The real spin on keeping cool with ceiling fans

The real spin on keeping cool with ceiling fans

Fan mail from some experts who explain how fans make us feel cooler.

Before air conditioning became common, fans were often used to keep the air moving, which cools people by evaporating sweat. I thought that was all they did, which is why I have quoted Green Curmudgeon Carl Seville, who says Ceiling fans are evil. He wrote in Green Building Advisor:

I am surprised at how few people understand the basic concept of fans — that they make you feel cool due to the movement of air across your skin. The same way a breeze cools you off, a ceiling fan can make you feel cooler, but only if you are close enough to it to feel the air blowing on you. If you can’t feel it, it isn’t doing any good.

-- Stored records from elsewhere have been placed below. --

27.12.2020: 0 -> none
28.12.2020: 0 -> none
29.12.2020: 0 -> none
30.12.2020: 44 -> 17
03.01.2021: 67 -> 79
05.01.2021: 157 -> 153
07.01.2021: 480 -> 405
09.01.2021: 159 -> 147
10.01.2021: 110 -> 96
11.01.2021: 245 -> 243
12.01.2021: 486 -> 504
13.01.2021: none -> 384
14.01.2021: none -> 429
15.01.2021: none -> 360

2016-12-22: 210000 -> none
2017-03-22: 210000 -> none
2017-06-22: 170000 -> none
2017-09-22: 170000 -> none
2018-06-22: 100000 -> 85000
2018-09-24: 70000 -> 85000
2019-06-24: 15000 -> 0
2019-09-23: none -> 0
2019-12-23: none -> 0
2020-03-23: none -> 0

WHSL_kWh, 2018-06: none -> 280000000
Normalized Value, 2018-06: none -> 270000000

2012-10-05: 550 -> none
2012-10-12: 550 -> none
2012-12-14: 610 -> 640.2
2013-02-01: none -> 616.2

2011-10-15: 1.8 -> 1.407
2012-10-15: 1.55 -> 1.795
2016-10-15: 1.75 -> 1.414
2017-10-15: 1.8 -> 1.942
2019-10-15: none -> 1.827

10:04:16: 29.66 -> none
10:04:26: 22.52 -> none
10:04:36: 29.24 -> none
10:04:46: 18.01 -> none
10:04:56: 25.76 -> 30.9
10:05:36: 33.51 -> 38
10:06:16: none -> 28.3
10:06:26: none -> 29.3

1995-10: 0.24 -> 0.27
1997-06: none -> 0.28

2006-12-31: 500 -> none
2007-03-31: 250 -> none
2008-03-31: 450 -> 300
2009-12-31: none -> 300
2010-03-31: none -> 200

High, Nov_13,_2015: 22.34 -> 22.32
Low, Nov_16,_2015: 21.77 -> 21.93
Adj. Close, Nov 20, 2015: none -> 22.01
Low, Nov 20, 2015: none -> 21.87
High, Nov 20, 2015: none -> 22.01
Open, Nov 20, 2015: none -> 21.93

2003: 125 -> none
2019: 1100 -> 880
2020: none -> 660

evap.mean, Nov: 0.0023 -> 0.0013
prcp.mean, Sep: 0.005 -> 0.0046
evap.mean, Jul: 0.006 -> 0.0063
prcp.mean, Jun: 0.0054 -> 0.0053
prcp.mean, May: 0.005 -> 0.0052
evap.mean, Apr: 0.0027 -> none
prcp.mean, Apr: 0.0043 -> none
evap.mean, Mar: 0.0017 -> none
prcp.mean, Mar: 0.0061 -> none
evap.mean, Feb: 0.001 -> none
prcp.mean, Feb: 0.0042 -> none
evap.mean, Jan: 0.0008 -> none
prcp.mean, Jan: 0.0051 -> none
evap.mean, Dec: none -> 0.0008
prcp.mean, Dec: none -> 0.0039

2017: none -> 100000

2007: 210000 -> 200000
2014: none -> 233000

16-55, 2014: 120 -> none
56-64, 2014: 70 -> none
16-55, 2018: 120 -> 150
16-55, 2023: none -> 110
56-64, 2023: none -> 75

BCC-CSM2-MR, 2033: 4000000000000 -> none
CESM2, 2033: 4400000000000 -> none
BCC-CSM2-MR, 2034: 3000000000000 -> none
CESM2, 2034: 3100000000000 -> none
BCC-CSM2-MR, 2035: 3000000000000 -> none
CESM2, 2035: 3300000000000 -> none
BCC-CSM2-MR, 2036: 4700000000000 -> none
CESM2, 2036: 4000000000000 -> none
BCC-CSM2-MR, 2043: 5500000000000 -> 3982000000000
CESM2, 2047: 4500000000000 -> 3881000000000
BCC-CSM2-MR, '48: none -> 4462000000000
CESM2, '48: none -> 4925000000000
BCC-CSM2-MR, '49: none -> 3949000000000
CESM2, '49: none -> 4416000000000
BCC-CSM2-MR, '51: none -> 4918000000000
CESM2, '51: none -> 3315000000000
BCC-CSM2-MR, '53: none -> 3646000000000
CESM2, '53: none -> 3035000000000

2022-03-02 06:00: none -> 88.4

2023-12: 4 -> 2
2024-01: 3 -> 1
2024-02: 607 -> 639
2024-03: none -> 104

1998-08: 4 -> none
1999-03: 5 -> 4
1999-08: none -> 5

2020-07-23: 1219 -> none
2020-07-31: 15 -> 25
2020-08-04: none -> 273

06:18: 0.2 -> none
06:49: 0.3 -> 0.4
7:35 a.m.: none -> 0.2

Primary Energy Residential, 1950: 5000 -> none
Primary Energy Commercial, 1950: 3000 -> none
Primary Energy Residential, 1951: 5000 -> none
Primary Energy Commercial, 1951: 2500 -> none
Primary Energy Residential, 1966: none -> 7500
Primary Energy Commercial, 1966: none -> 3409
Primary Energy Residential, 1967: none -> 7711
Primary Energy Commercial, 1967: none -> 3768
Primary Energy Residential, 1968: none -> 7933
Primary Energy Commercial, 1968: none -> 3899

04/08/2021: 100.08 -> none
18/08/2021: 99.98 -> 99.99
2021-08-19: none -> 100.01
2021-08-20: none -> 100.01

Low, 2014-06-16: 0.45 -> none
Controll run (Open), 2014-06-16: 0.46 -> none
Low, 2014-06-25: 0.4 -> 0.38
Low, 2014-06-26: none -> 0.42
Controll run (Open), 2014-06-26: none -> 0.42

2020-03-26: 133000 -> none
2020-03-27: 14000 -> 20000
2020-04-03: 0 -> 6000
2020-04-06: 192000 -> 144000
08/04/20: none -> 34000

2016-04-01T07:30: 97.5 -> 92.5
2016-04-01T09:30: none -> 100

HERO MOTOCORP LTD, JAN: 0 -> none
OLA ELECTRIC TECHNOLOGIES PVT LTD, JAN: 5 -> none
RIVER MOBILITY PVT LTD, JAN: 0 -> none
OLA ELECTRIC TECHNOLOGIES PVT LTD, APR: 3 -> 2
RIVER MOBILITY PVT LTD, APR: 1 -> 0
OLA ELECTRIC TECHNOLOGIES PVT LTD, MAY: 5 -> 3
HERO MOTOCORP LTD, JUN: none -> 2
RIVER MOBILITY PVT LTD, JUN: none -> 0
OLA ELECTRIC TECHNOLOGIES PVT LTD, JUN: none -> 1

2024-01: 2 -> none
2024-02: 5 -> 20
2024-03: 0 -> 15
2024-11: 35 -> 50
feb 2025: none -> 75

That’s why it is pointless to have a fan on when nobody is in the room; then it is just generating heat from the motor, which is why they are evil- they are heating when you want cooling.

© Batman Fan
From Catchy headline of the day: " Ceiling fans are evil"

Those are two points from Carl, but TreeHugger is also a big fan of Energy Vanguard’s Allison Bailes, who makes 7 points you may not know about ceiling fans. He points out that beside evaporative cooling, fans also aid in “convective cooling.” I had to ask what this means:

Lloyd, convective cooling is moving warmer air out and cooler air in. When a breeze aids in evaporative cooling, it's moving humid air away and replacing it with drier air. The former is sensible cooling since it lowers dry bulb temperature. The latter is a form of latent cooling since it lowers the vapor pressure of the air near the skin, thereby allowing more water to evaporate from the skin.

I wanted to argue this point, because heat rises, so I thought that the air moved by a ceiling fan was likely warmer than the air down where the person is, but Alison is a PhD in Physics and I’m just an architect.